* WORK TO BE COMPLETED:
For this exercise, please transcribe exactly and only the lines from the one containing "align-items: flex-start ->" through the end of the material, both ends included, without pictures.

* DATA EXTRACT:
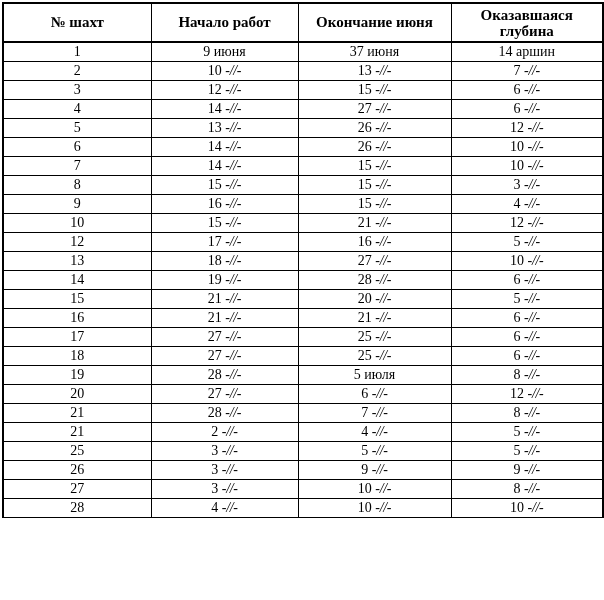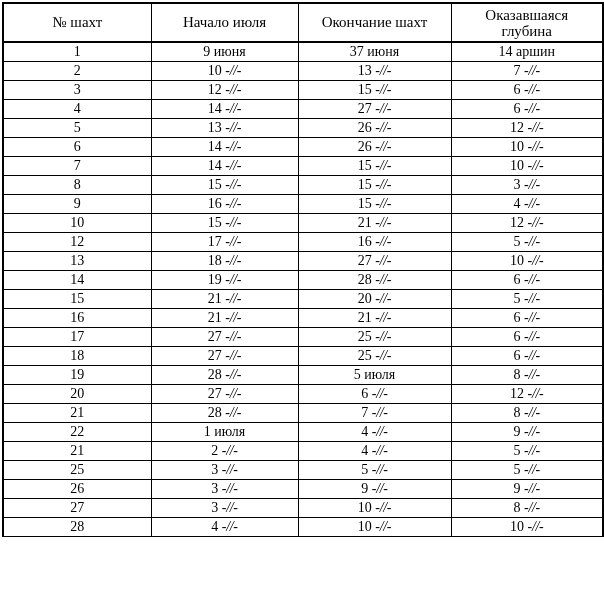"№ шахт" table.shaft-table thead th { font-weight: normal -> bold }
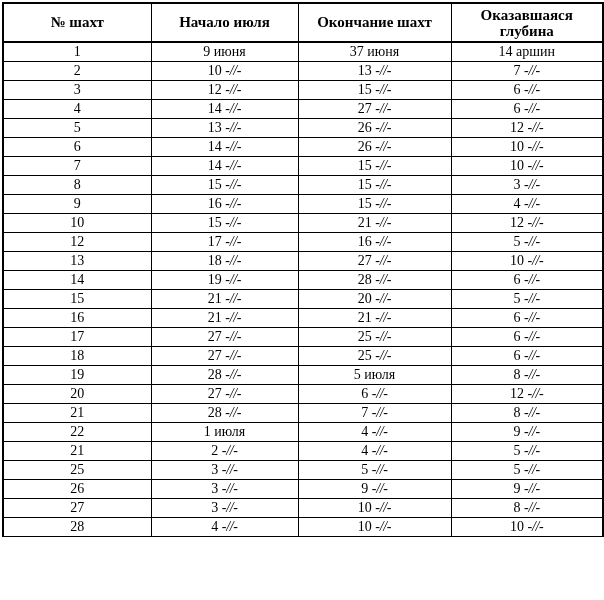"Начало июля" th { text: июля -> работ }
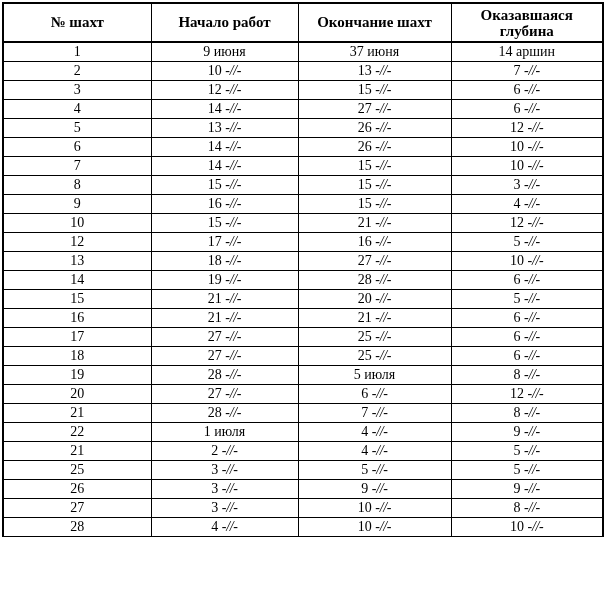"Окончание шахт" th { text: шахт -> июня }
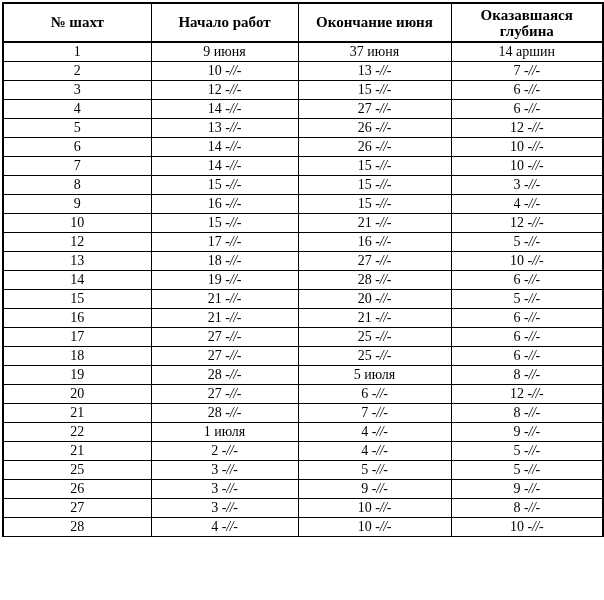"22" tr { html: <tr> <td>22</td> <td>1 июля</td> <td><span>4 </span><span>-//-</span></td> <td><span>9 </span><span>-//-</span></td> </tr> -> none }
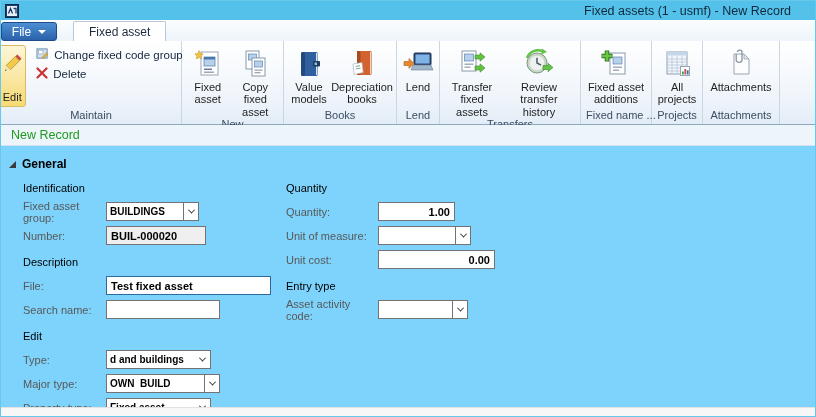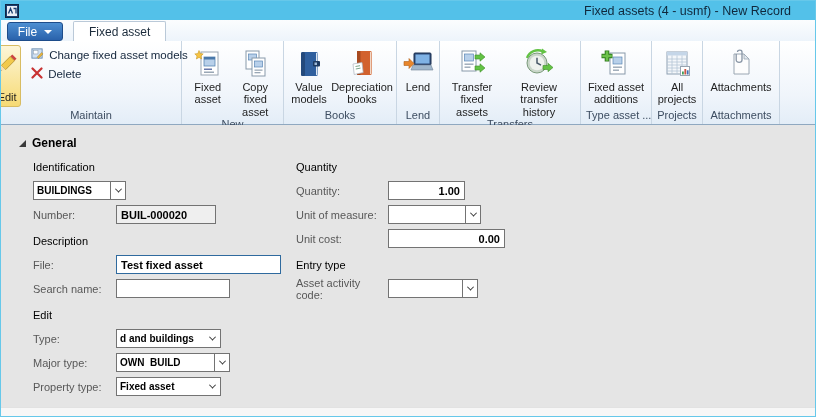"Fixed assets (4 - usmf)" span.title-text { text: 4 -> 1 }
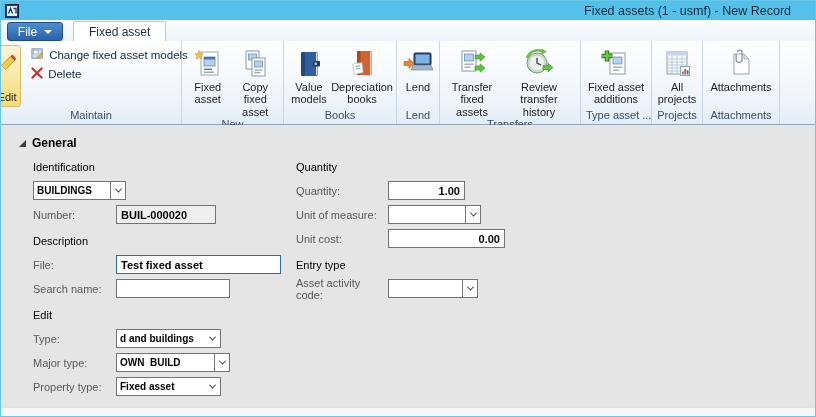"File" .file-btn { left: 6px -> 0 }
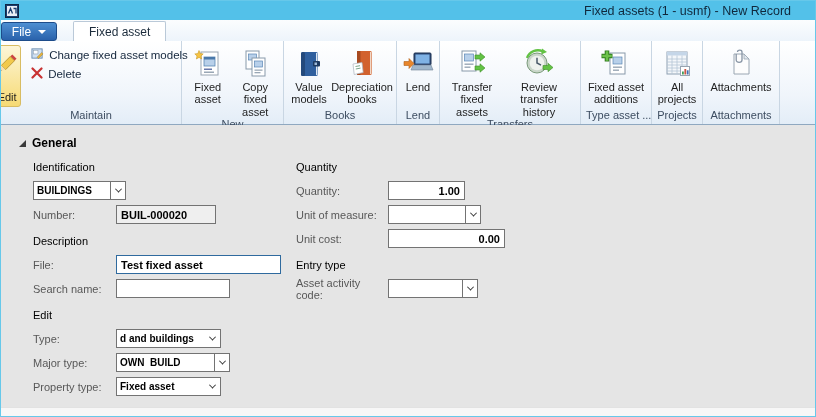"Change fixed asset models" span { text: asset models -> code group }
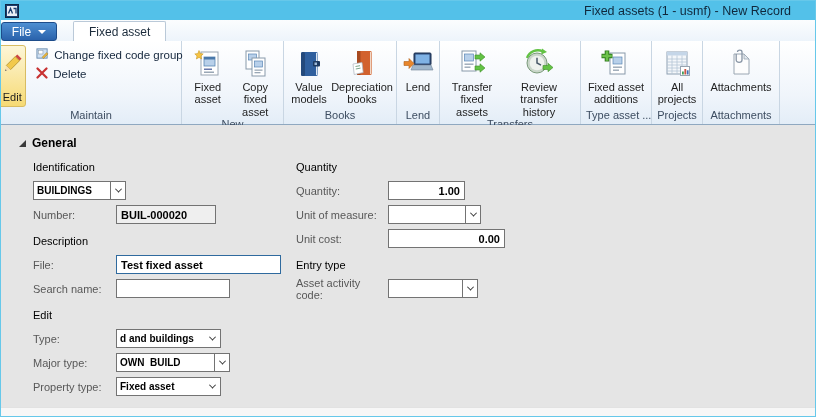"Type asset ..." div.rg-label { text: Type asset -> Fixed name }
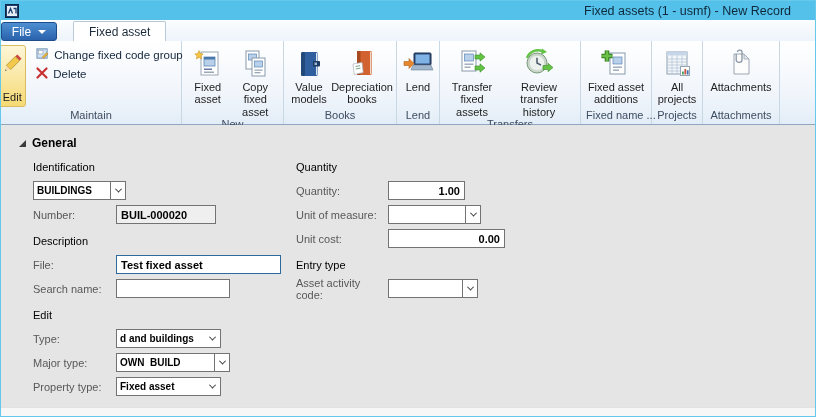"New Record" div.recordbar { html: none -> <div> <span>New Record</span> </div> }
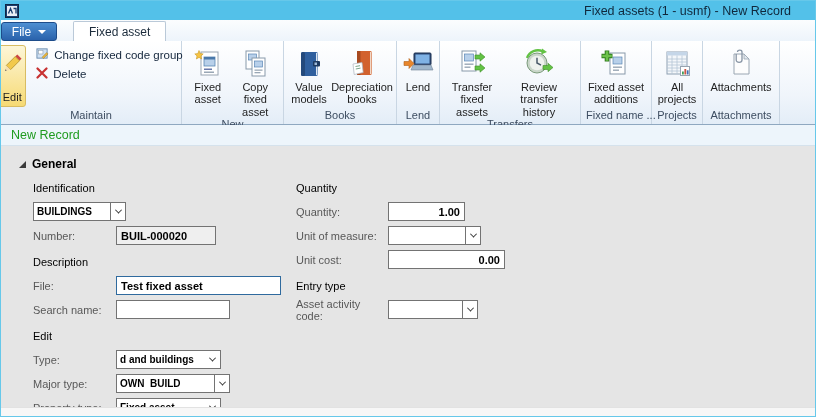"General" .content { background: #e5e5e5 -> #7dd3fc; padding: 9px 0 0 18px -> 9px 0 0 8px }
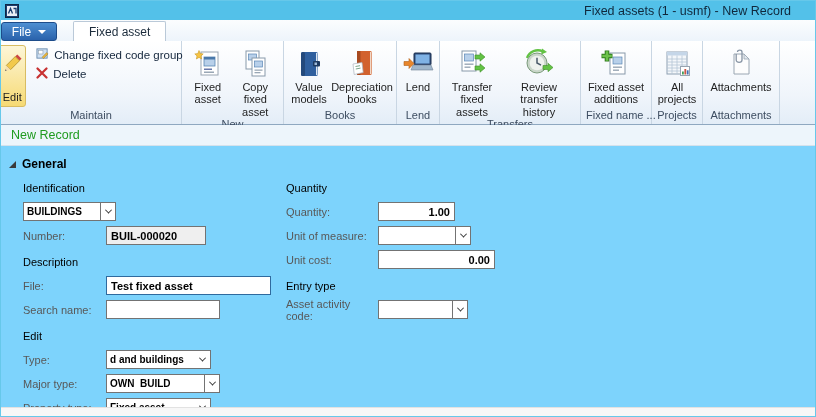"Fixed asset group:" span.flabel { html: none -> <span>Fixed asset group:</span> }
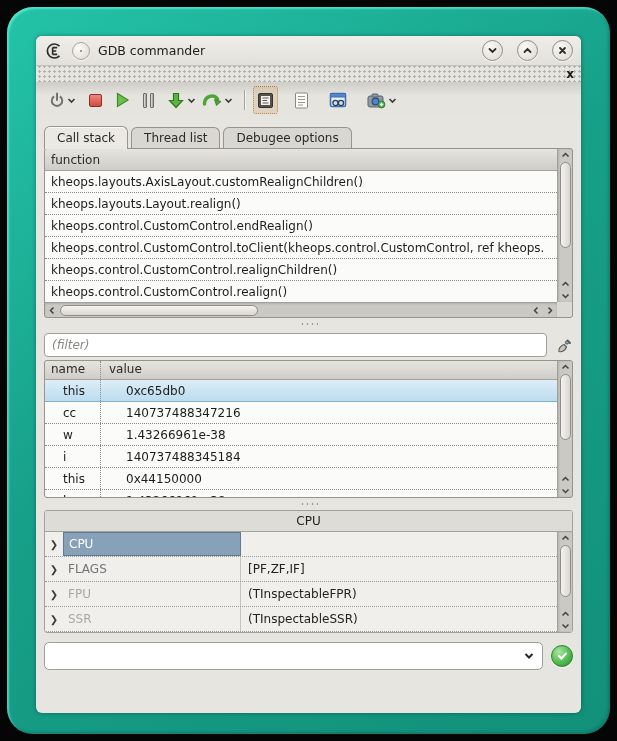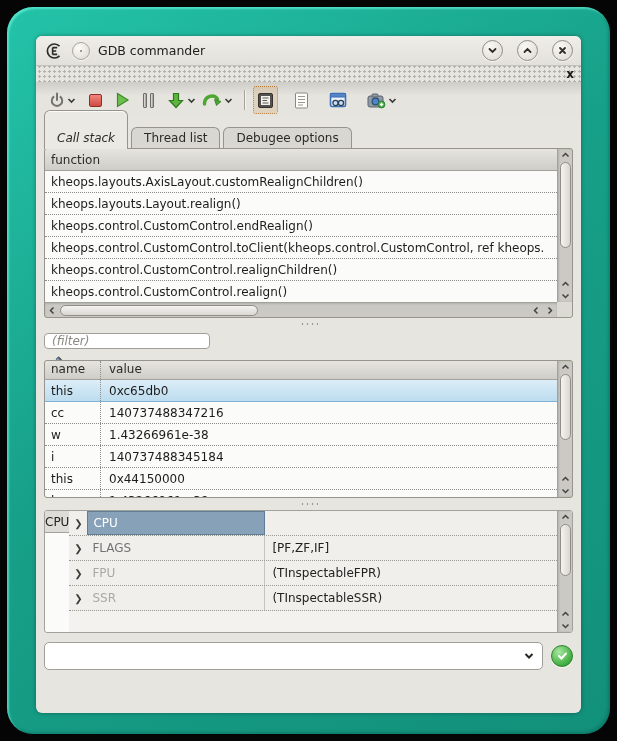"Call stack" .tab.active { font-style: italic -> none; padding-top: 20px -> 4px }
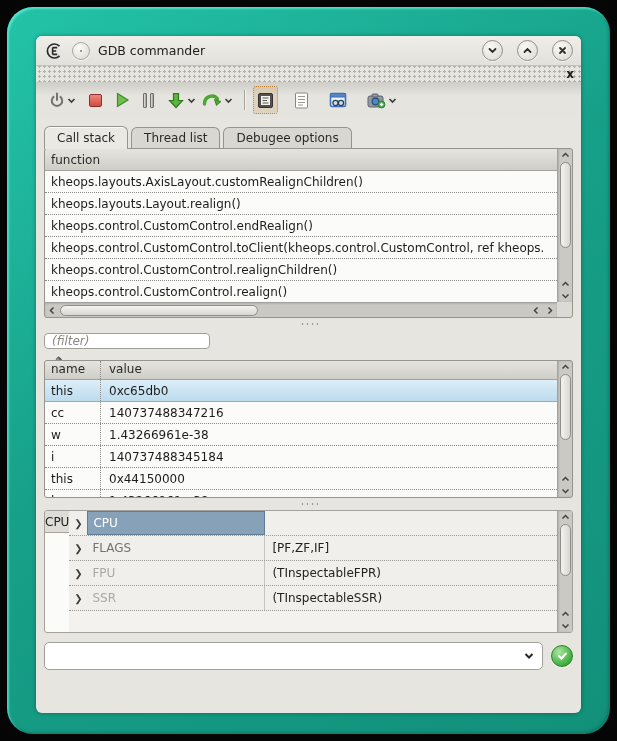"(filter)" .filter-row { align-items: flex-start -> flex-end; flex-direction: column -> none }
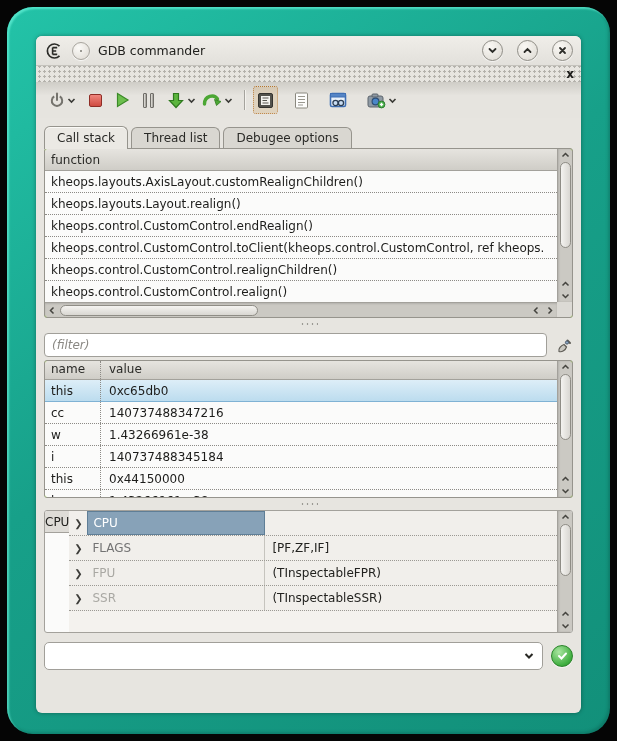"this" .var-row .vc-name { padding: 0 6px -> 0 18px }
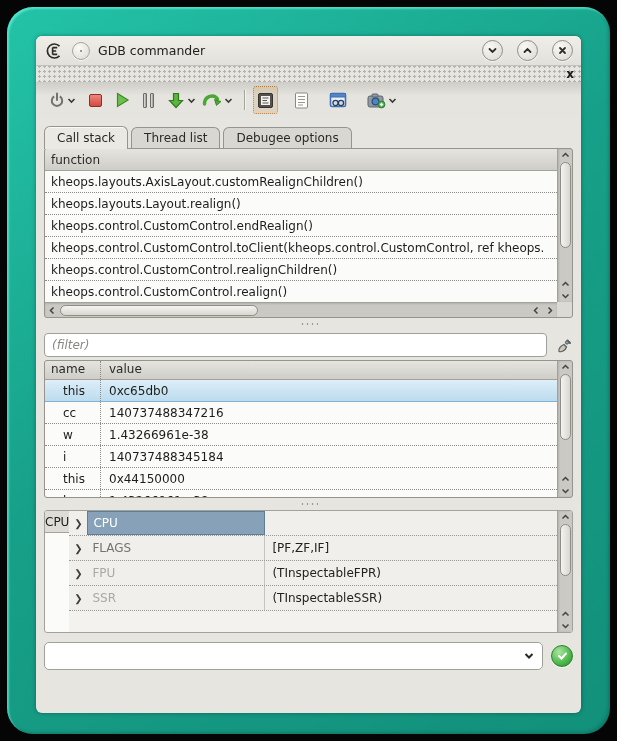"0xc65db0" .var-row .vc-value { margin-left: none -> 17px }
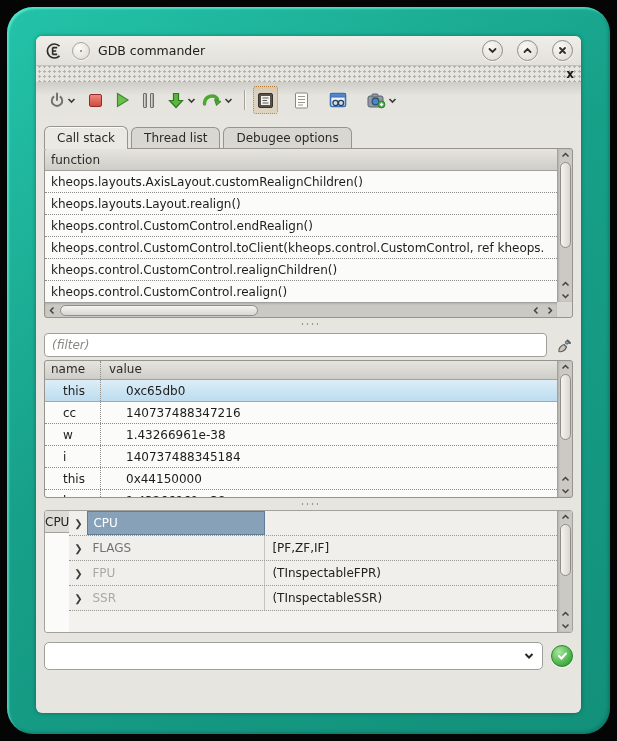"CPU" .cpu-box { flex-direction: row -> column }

* ANSWER TO THE PROBLEM:
"(filter)" .filter-row { align-items: flex-start -> flex-end; flex-direction: column -> none }
"this" .var-row .vc-name { padding: 0 6px -> 0 18px }
"0xc65db0" .var-row .vc-value { margin-left: none -> 17px }
"CPU" .cpu-box { flex-direction: row -> column }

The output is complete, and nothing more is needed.